Getting Your Age Public Key
just sops-get-pubkey
This prints the age public key that corresponds to your private key. Add this to .sops.yaml to grant a new machine or user access to secrets.
Registering a New Host or User
- On the new machine, run
just sops-gen-privkeyto generate the age key. - Run
just sops-get-pubkeyand copy the printed public key. - Add the new key to
.sops.yamlunder the appropriatecreation_rulesentry. - Re-encrypt all affected secret files so they include the new key:
sh
just sops-update-keys nix/hosts/<host>/data/secrets.yaml
just sops-update-keys nix/data/secrets.yaml
Creating or Editing Secrets
Use SOPS to create or edit a secrets file. SOPS automatically encrypts on save:
just sops-update nix/hosts/<host>/data/secrets.yaml
Or for global secrets:
just sops-update nix/data/secrets.yaml
Your $EDITOR will open with the decrypted contents. Make your changes, save, and exit — SOPS re-encrypts the file automatically.

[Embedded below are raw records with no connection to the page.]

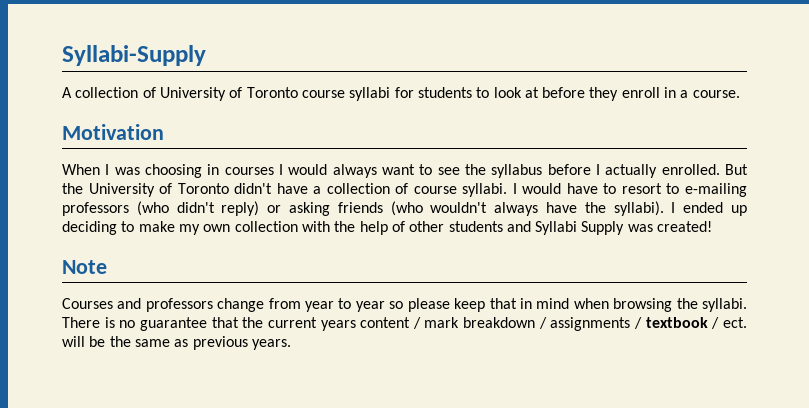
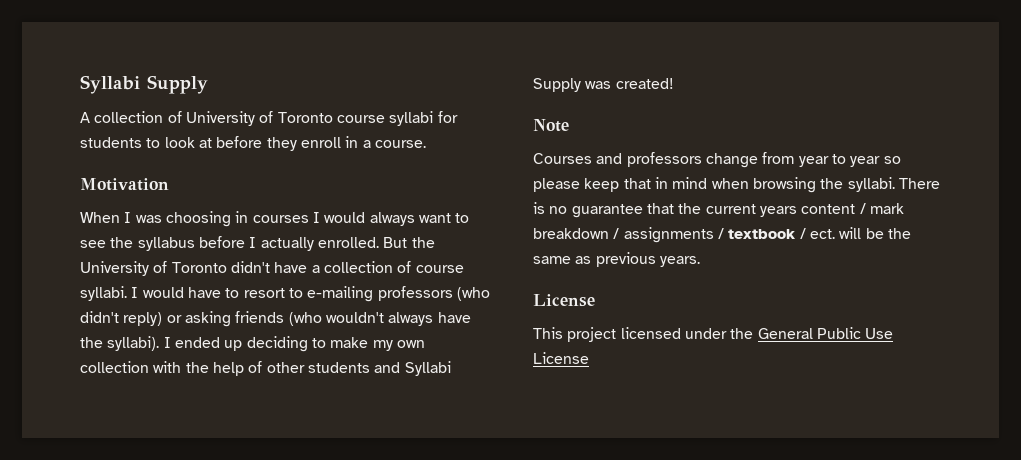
[62,45,206,66] Syllabi-Supply -> [80,75,208,94] Syllabi Supply
(291, 344) none -> [533,294,595,307] [533,327,894,342] [533,352,589,364] // License // This project licensed under the General Public Use License

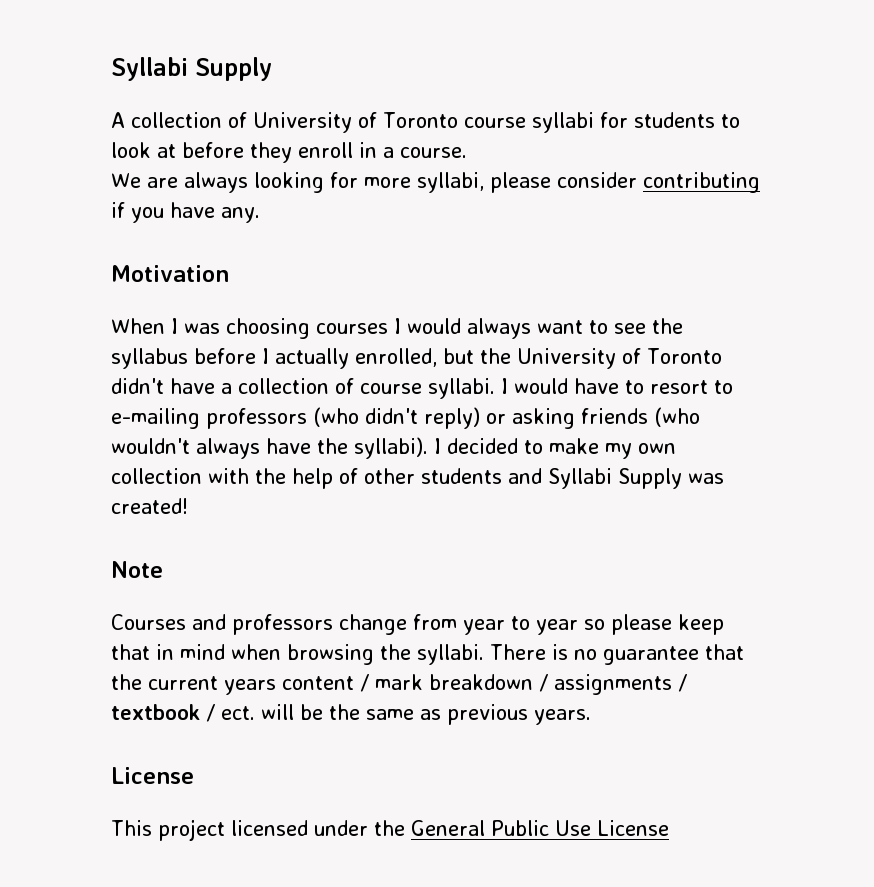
(426, 144) none -> [111,172,760,193] [111,202,260,223] // We are always looking for more syllabi, please consider contributing if you have any.
[235,211,249,223] in -> (310, 328) none
[317,237,408,248] enrolled. But -> [355,348,474,367] enrolled, but
[174,336,308,352] ended up deciding -> [447,438,518,454] decided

Using Secrets in NixOS Configurations
Import sops-nix and the shared SOPS module, then declare the secrets you need:
imports = [
inputs.sops-nix.nixosModules.sops
flake.modules.nixos.sops # sets defaultSopsFile and age key path
];
sops.secrets."paperless/api-token" = {
sopsFile = ./data/secrets.yaml; # override default file if needed
owner = "myservice";
group = "myservice";
mode = "0400";
};
At runtime, the decrypted value is available at the path returned by config.sops.secrets."paperless/api-token".path, which resolves to something like /run/secrets/paperless/api-token.
Default SOPS File
nix/modules/nixos/sops.nix sets nix/data/secrets.yaml as the default SOPS file and configures the age key path and automatic key generation:
sops = {
defaultSopsFile = ../../data/secrets.yaml;
age.sshKeyPaths = [ "/home/<username>/.ssh/id_ed25519" ];
age.generateKey = true;
};
You can override sopsFile per secret when you need to reference a host-specific secrets file instead.
Secret File Layout
Global (nix/data/secrets.yaml)
Secrets accessible by all hosts listed in .sops.yaml.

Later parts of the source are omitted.